Do you think it's possible to rewrite the goal using plus_assoc, plus_comm, and plus_permute so that I can apply reflexivity?

[AdamBJ]

I get stuck with the exact same pattern on question 7:

3 subgoal
n : nat
m : nat
st : state
H : st Y + st X = n + m /\ beval st (BNot (BEq (AId X) (ANum 0))) = true
H0 : st Y + st X = n + m
H1 : beval st (BNot (BEq (AId X) (ANum 0))) = true
______________________________________(1/3)
st Y + 1 + (st X - 1) = n + m
______________________________________(2/3)
(fun st : state =>
 (fun st0 : id -> nat => st0 Y + st0 X = n + m) st /\
 beval st (BNot (BEq (AId X) (ANum 0))) = false) ->>
(fun st : state => st Y = n + m)
______________________________________(3/3)
(fun st : state => st X = n /\ st Y = m) ->>
(fun st : id -> nat => st Y + st X = n + m)
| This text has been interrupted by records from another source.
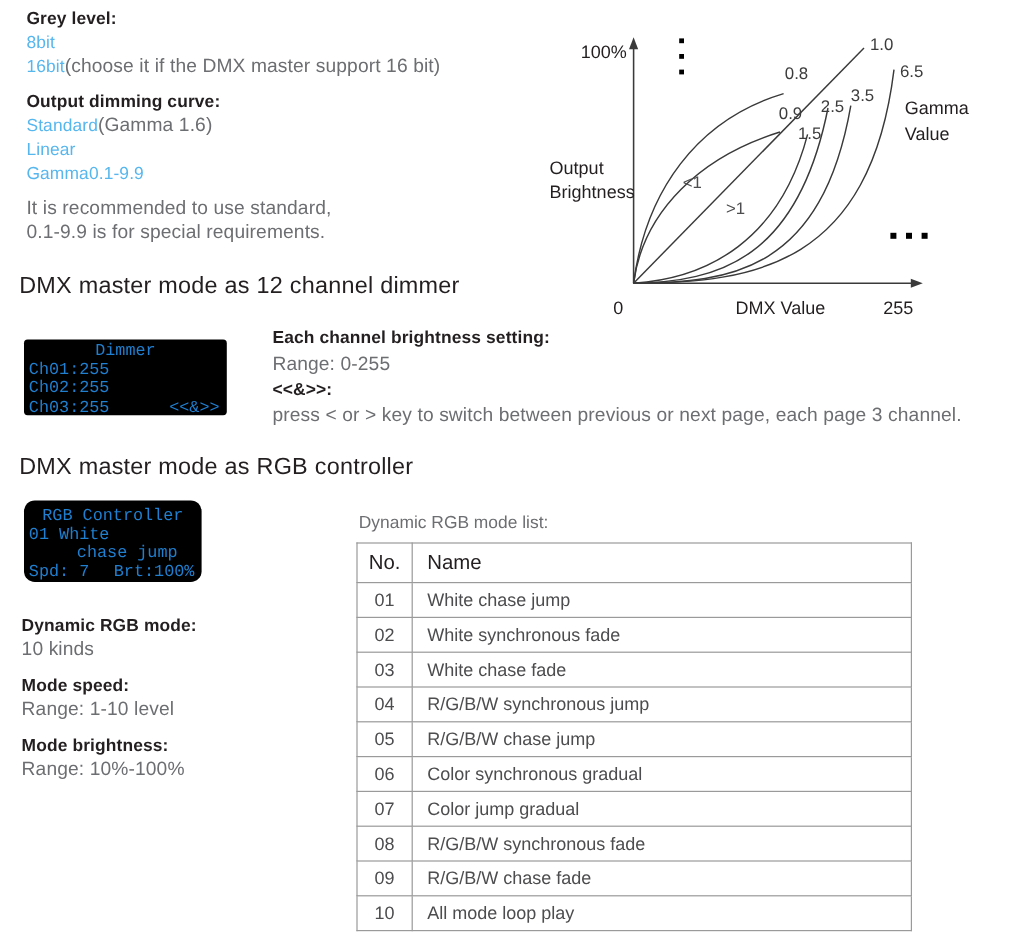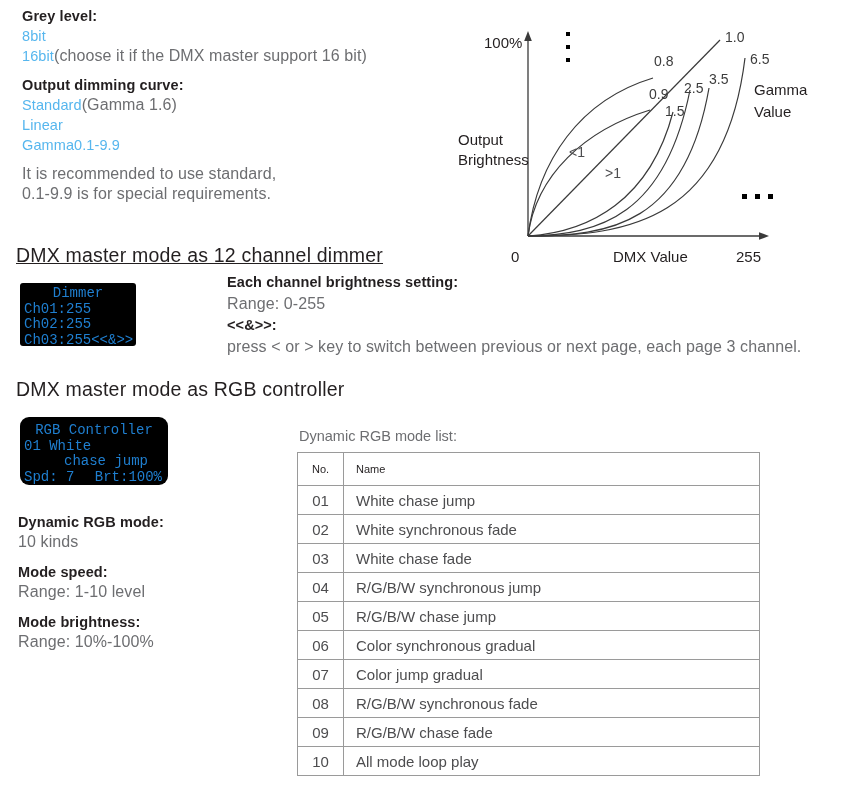"DMX master mode as 12" #heading-dimmer { text-decoration: underline -> none; top: 244px -> 227px }
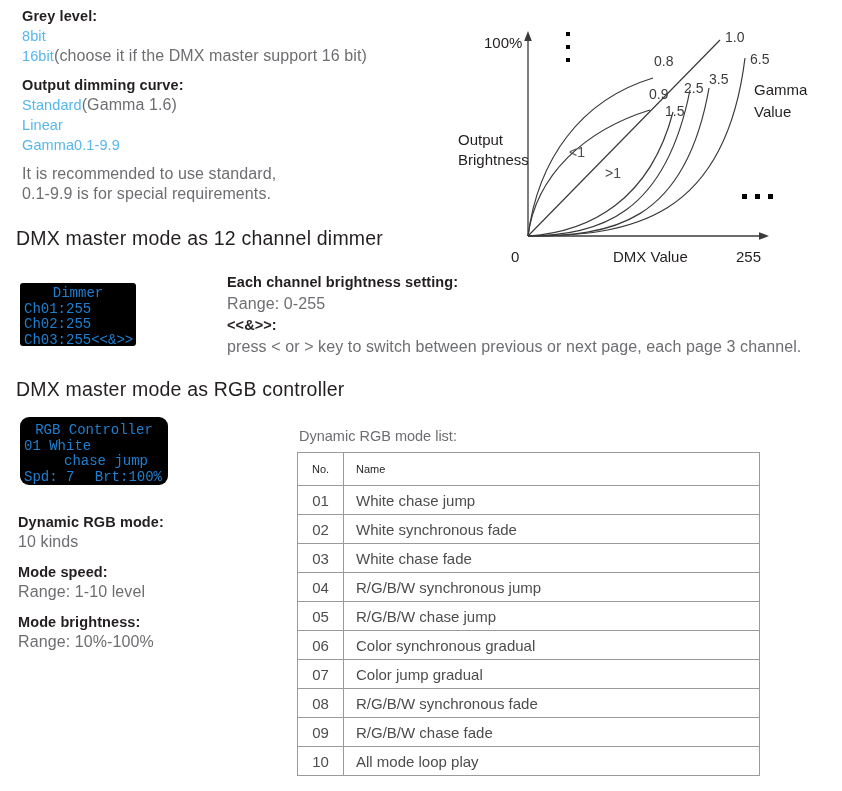"Dimmer" #lcd-dimmer { width: 116px -> 169px }
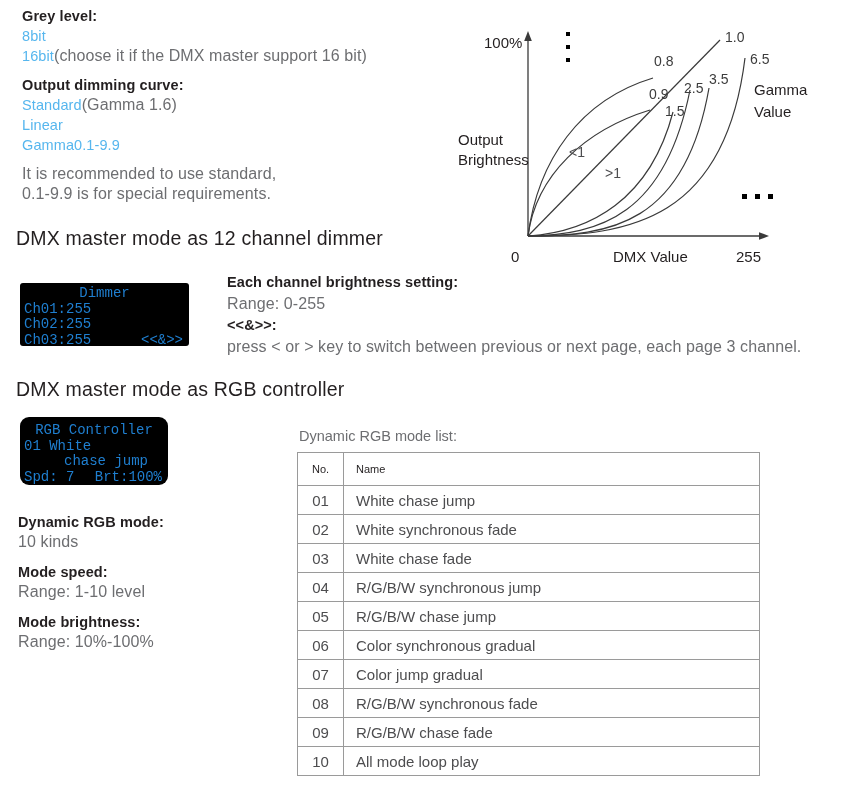"No." #mode-table th { font-size: 11px -> 17px }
Omega can't solve it, and neither can I.

[jaewooklee93]

Both of goals are of course solvable. You don't need to think about plus_comm or similar lemmas here, because omega can solve those easy problems. Your goals are almost trivial, but the reason why omega hesistates to clear the goals is just because the minus between nat is not the same as the one we already know; 2-5=0, since there is no notion of negative in nat. So if you don't provide the fact that st X is greater than zero, omega cannot clear the goal for you. But you already have that condition in H1. Therefore, the only thing you should do is to simplify H1 and apply lemmas to H1 to make it st X<>0 .Then omega can properly work.

[AdamBJ]

You've saved me again, thanks a lot! Really great explanation.